[Source data — start]
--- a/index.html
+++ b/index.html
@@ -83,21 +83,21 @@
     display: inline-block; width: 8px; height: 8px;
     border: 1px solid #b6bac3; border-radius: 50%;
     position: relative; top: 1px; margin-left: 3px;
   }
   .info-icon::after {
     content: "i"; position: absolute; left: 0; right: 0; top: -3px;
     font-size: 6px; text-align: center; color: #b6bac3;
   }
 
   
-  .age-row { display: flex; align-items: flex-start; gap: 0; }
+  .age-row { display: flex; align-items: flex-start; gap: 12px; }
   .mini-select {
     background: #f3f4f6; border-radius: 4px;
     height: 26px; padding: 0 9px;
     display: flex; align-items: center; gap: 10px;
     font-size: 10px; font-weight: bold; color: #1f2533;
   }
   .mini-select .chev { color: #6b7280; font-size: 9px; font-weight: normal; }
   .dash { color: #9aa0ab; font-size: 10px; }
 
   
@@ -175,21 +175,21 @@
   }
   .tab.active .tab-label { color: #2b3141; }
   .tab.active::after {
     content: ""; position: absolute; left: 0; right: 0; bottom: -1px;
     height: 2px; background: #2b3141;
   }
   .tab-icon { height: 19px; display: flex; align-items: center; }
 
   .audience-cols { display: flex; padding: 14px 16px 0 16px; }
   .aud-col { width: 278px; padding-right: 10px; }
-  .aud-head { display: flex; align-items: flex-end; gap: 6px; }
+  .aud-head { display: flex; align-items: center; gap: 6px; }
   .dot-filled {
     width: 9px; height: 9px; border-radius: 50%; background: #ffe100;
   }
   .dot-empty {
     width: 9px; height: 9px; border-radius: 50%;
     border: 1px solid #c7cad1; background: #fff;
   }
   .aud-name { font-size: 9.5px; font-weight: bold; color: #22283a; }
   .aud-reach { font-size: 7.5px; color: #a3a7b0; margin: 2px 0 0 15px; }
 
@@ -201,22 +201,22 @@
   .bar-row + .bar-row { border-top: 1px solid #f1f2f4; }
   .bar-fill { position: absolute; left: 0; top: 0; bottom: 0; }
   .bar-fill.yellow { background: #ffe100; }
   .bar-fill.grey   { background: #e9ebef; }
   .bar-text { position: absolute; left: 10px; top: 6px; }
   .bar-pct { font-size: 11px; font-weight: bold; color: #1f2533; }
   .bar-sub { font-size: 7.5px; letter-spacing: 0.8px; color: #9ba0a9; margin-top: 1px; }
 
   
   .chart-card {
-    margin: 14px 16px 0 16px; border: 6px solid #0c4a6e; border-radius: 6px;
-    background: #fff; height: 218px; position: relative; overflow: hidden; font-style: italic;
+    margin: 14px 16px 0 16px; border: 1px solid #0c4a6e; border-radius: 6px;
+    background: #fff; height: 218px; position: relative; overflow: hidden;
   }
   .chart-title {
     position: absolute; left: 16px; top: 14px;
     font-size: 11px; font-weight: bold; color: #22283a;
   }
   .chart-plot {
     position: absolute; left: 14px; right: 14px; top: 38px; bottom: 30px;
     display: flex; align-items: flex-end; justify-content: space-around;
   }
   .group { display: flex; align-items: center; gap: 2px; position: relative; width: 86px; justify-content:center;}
[Source data — finish]
◆ Task to complete ◆
How many lines in the records above contain the word "font"? Give only the number.

◆ Solution to the exercise ◆
10